- What are the Different Birth Control Medications?
- Drug and Food Interactions and Side Effects of Birth Control Medications
- Hormone-Containing Contraceptives
- Monophasic Pills
- Biphasic Pills
- Triphasic Pills
- Ninety-One-Day Birth Control Pills
- Topical Contraceptive Patch
- Long-Acting, Injectable, Progesterone-Only Contraceptives
- Progesterone-Only Pills
- Vaginal Ring
What are the Different Birth Control Medications?
Birth control (contraceptive) medications contain hormones (estrogen and progesterone, or progesterone alone). The medications are available in various forms, such as pills, injections (into a muscle), topical (skin) patches, and slow-release systems (vaginal rings, skin implants, and contraceptive-infused intrauterine devices [Mirena]).
Choosing which estrogen and progesterone dose, type, and administration method is highly patient specific, meaning that the choice greatly depends on factors unique to an individual. General goals are to choose a product that provides good menstrual cycle control with the fewest adverse (side) effects and to use the lowest hormone dose possible that will consistently prevent pregnancy. After beginning birth control medications, it may be necessary to adjust the dose or to choose a different product.
The estrogens and progesterones contained in birth control medications available in the United States include the following:
- Ethinyl estradiol
- Norethindrone acetate
- Ethynodiol diacetate
- How birth control medications work: Hormonal birth control medications prevent pregnancy through the following ways:
- By blocking ovulation (release of an egg from the ovaries), thus preventing pregnancy
- By altering mucus in the cervix, which makes it hard for sperm to travel up the uterus.
- By changing the endometrium (lining of the uterus) so that it cannot support a fertilized egg
- By altering the fallopian tubes (the tubes through which eggs move from the ovaries to the uterus) so that they cannot effectively move eggs downward toward the uterus
- Who should not use these medications: Women with the following conditions should not use estrogen-containing birth control medications:
- Allergy to any component of the product
- History of blood clot disorders
- History of stroke or heart attack
- Heart valve disease with complications
- Severe uncontrolled hypertension
- Diabetes that has caused blood vessel disease
- Poorly controlled diabetes
- Severe headaches (for example, migraines)
- Recent major surgery with prolonged bed rest
- Breast cancer
- Active liver cancer (or liver disease)
- Uterine cancer or other known or suspected estrogen-dependent cancers
- Unexplained abnormal bleeding from the uterus
- Jaundice during pregnancy or jaundice with prior hormonal contraceptive use
- Known or suspected pregnancy.
Drug and Food Interactions and Side Effects of Birth Control Medications
Drug or Food Interactions
Contraceptive effectiveness may be reduced by antibiotics, antifungals, anticonvulsants, anti-HIV drugs, St. John’s Wort, and other drugs that speed the body’s breakdown and use of contraceptive hormones, which could result in unintended pregnancy or breakthrough bleeding. Examples of such drugs include barbiturates (amobarbital [Amytal], phenobarbital [Barbita, Luminal]), griseofulvin (Grifulvin V, Gris-PEG), rifampin (Rifadin, Rimactane), phenylbutazone (Butazolidin), phenytoin (Dilantin), carbamazepine (Carbatrol, Tegretol), felbamate (Felbatol), oxcarbazepine (Trileptal), topiramate (Topamax), and, possibly, ampicillin (Marcillin, Omnipen).
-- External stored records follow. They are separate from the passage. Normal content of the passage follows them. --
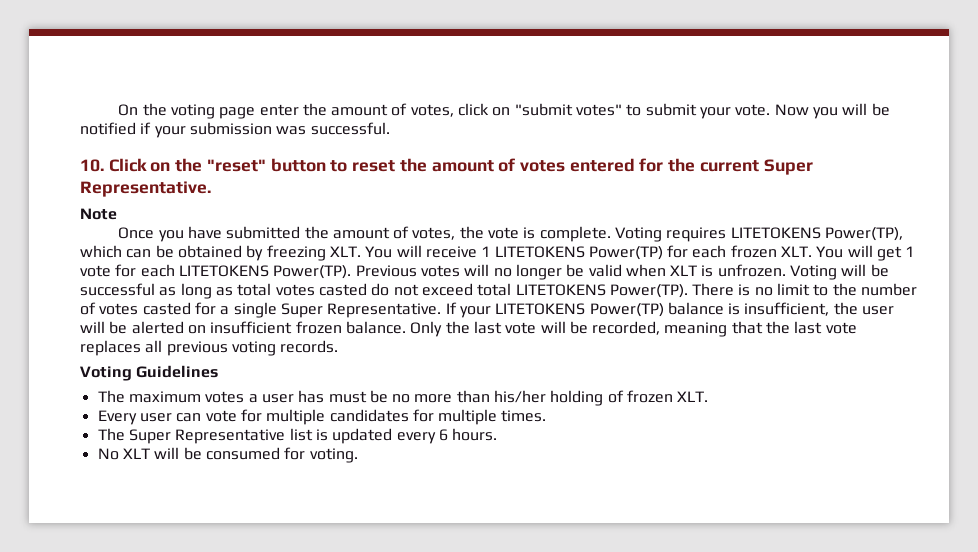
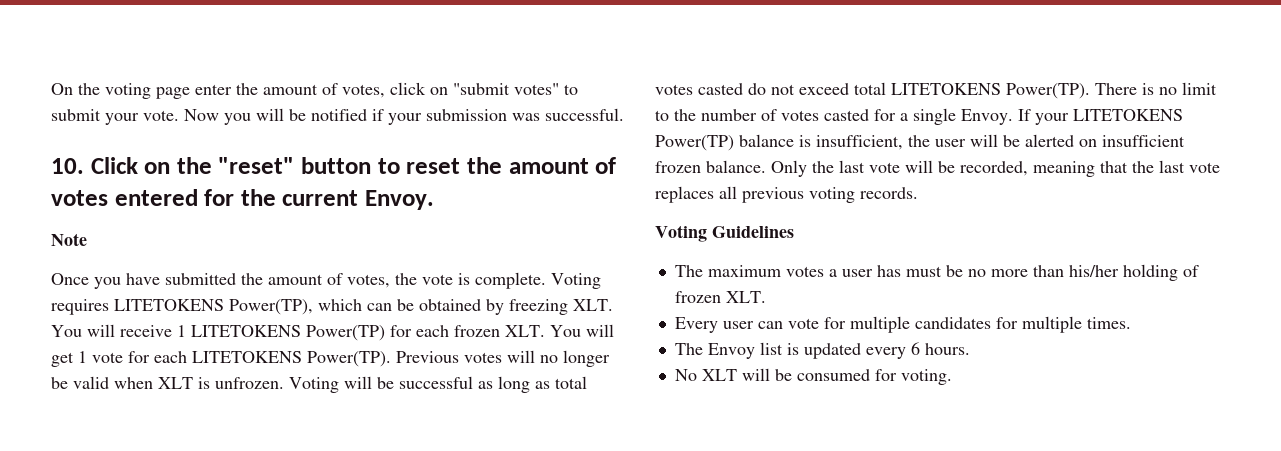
[763,159,813,175] [80,181,211,197] Super Representative. -> [365,190,435,210] Envoy.
[280,303,442,318] Super Representative. -> [961,109,1013,125] Envoy.
[128,429,286,444] Super Representative -> [707,343,755,359] Envoy

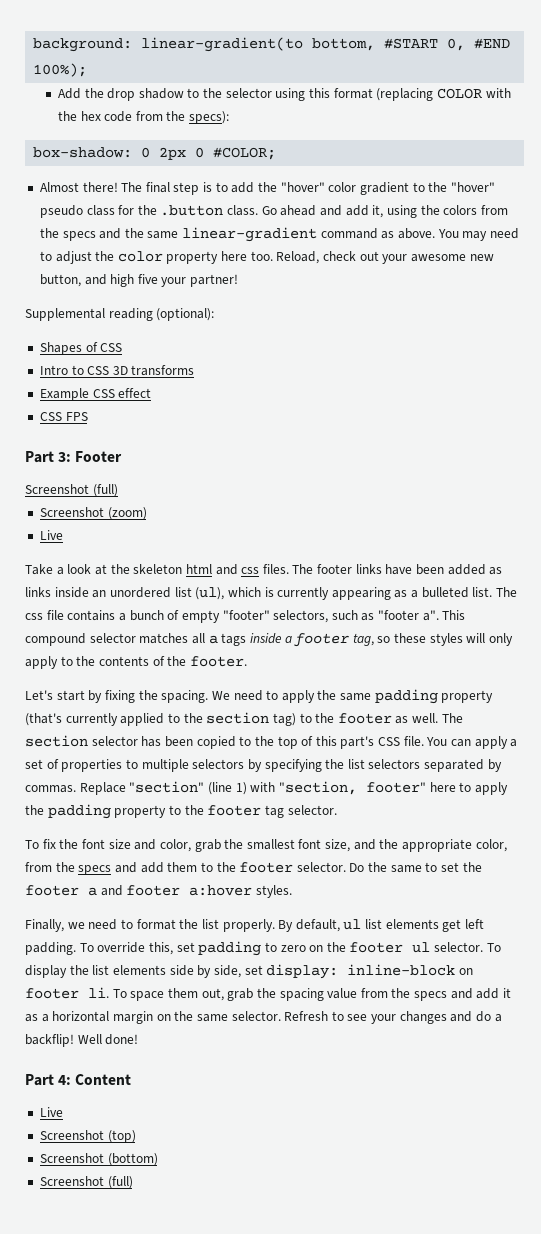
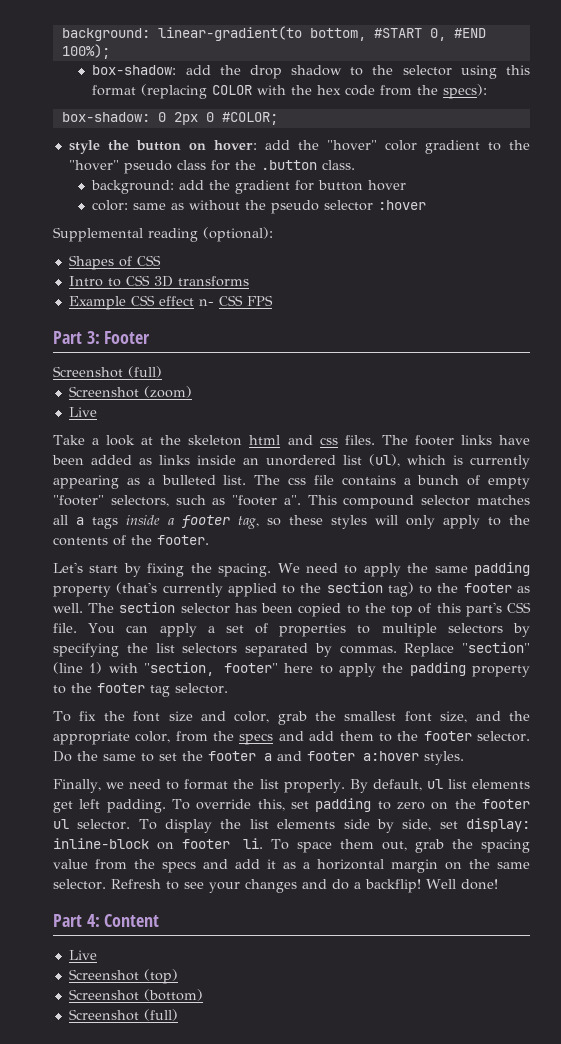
[57,88,81,99] Add -> [92,65,211,75] box-shadow: add
[39,182,228,195] Almost there! The final step is to -> [68,140,257,154] style the button on hover:
[261,205,508,218] [39,227,519,242] [39,251,494,264] [39,274,239,287] Go ahead and add it, using the colors from the specs and the same linear-gradient command as above. You may need to adjust the color property here too. Reload, check out your awesome new button, and high five your partner! -> [91,180,407,194] [92,200,427,214] // background: add the gradient for button hover // color: same as without the pseudo selector :hover
(152, 393) // -> [198,299,214,306] n-

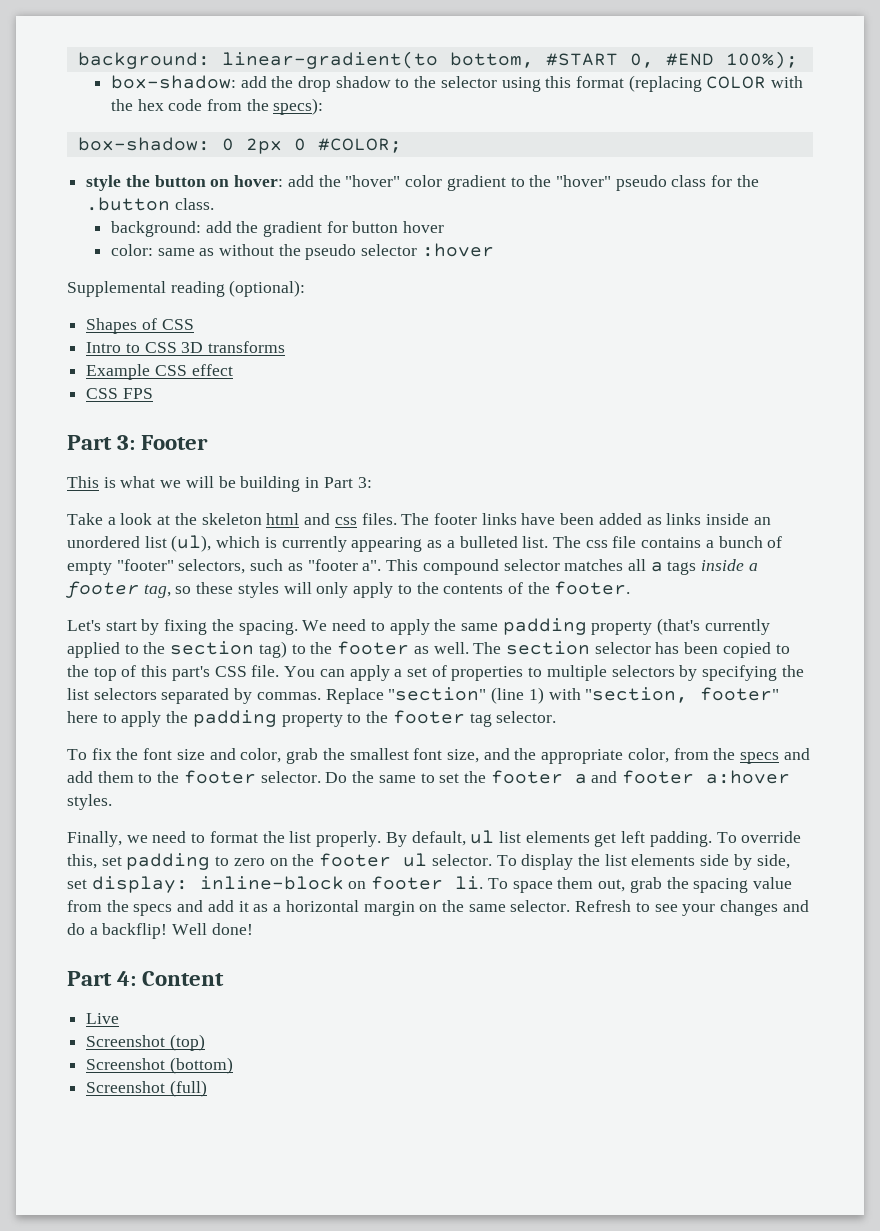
[198,299,214,306] n- -> (233, 370) //
[53,366,162,378] [68,386,192,398] [68,407,97,417] Screenshot (full) // Screenshot (zoom) // Live -> [67,476,372,492] This is what we will be building in Part 3:

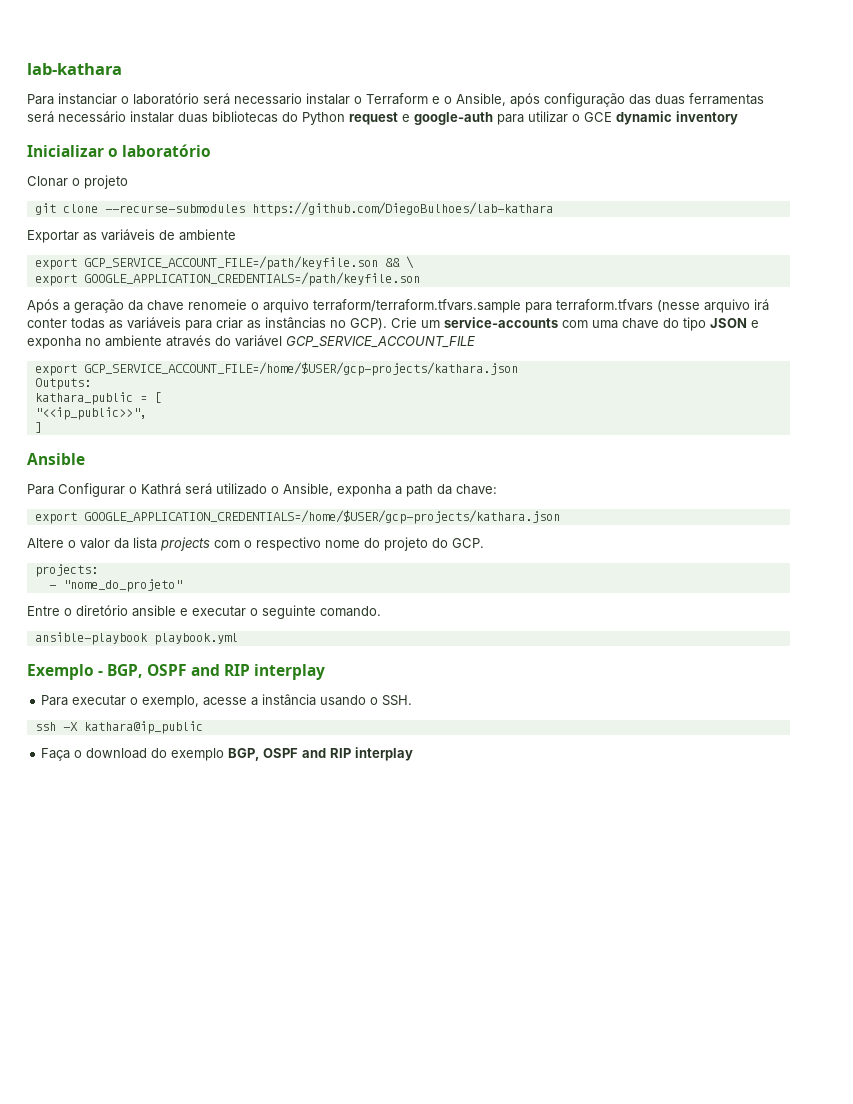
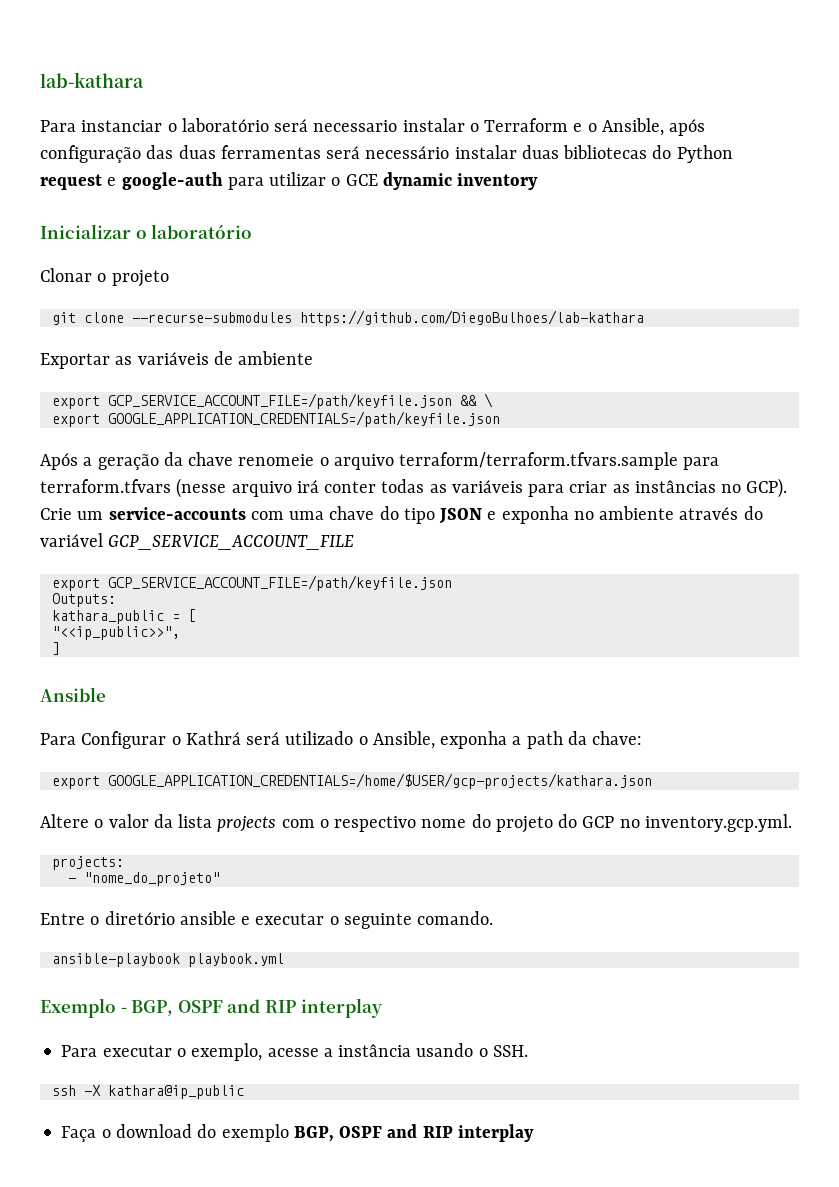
[83,256,378,270] GCP_SERVICE_ACCOUNT_FILE=/path/keyfile.son -> [107,393,452,409] GCP_SERVICE_ACCOUNT_FILE=/path/keyfile.json
[83,272,420,286] GOOGLE_APPLICATION_CREDENTIALS=/path/keyfile.son -> [107,411,500,427] GOOGLE_APPLICATION_CREDENTIALS=/path/keyfile.json
[83,362,518,376] GCP_SERVICE_ACCOUNT_FILE=/home/$USER/gcp-projects/kathara.json -> [107,575,452,591] GCP_SERVICE_ACCOUNT_FILE=/path/keyfile.json
[452,538,484,548] GCP. -> [582,814,792,832] GCP no inventory.gcp.yml.

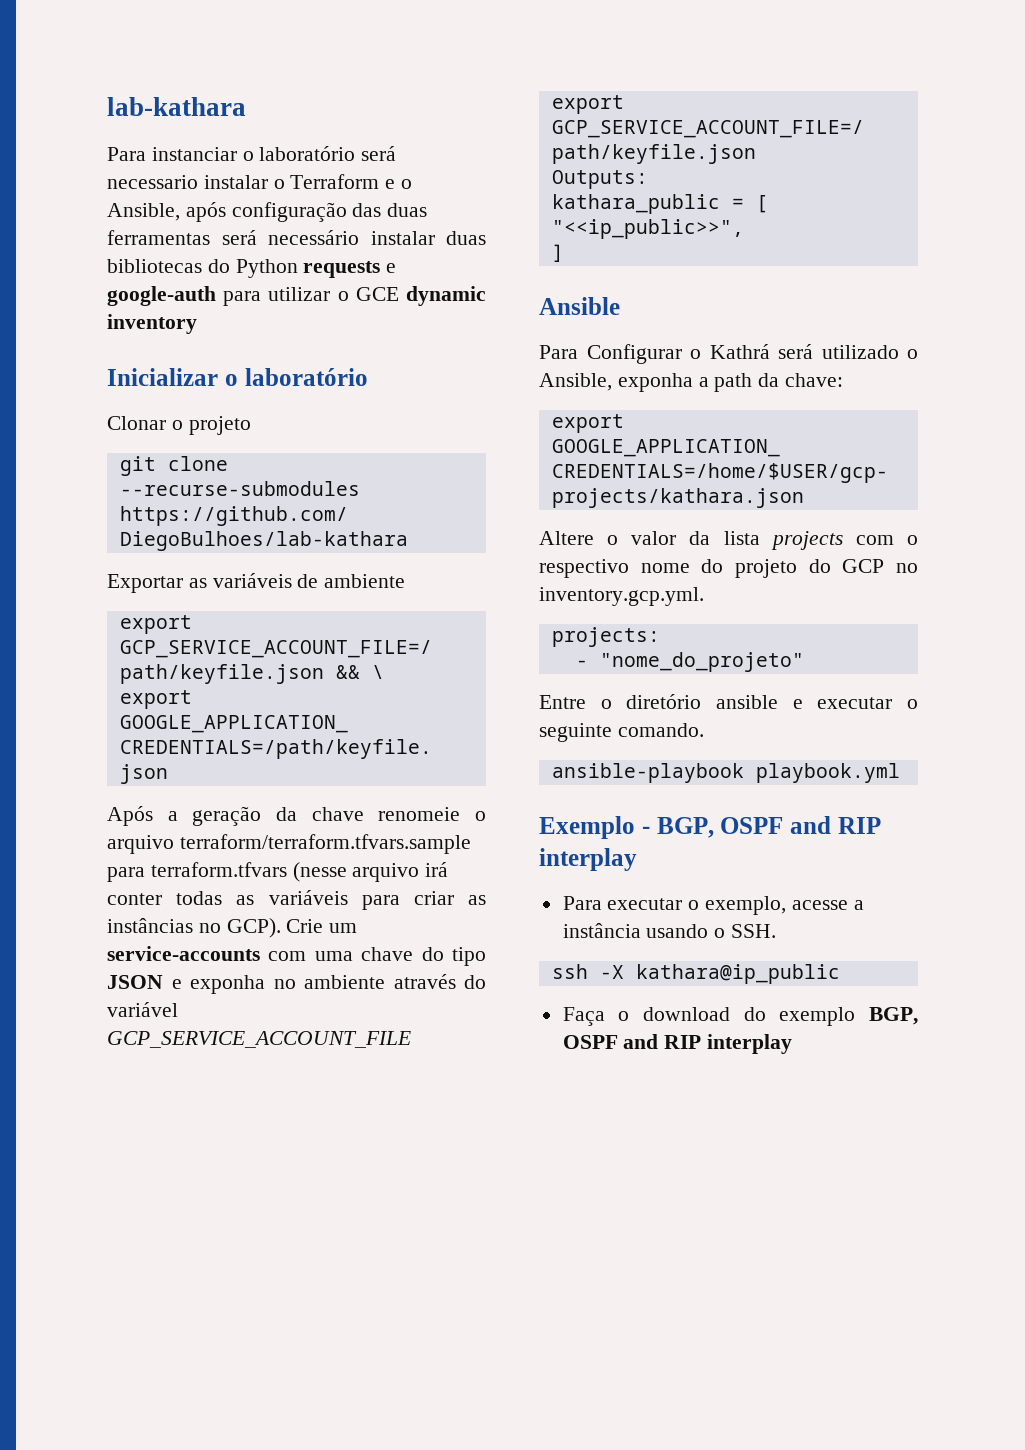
[40,174,102,190] request -> [303,261,381,278] requests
Birth control may cause a change in vision, necessitating a change in eyeglass prescription, or an inability to wear contact lens. Birth control pills do not provide protection from sexually transmitted diseases (STDs). The pills ideally should be taken daily and consistently at the same time every day. If a woman stops taking birth control pills, it may take several months for her normal ovulatory cycle to return. Once the pills are stopped, a woman can become pregnant even if her menstrual cycle has not returned to normal. The following general side effects apply to all the hormonal birth control medications, regardless of how they are taken (for example, pills, topical patch, injection): nausea, breast tenderness, fluid retention, weight gain, acne, breakthrough bleeding, missed periods, headaches, depression, anxiety, other mood changes, and decreased sexual desire. Additionally, the following more serious complications may occur:
- Thromboembolism (blood clots): Women who use estrogen-containing birth control pills are at a 3- to 6-fold increased risk of developing blood clots. Blood clots may lead to deep vein thrombosis, pulmonary embolism, or stroke. Additional causes of blood clots include advanced age, obesity, family history, recent surgery, and pregnancy. Low-dose (less than 50 mcg of ethinyl estradiol) oral contraceptives pose less risk than older, higher-dose formulations. Cigarette smoking increases the risk of blood clots in women using combination contraceptives, particularly for women older than 35 and those who smoke more than 15 cigarettes per day.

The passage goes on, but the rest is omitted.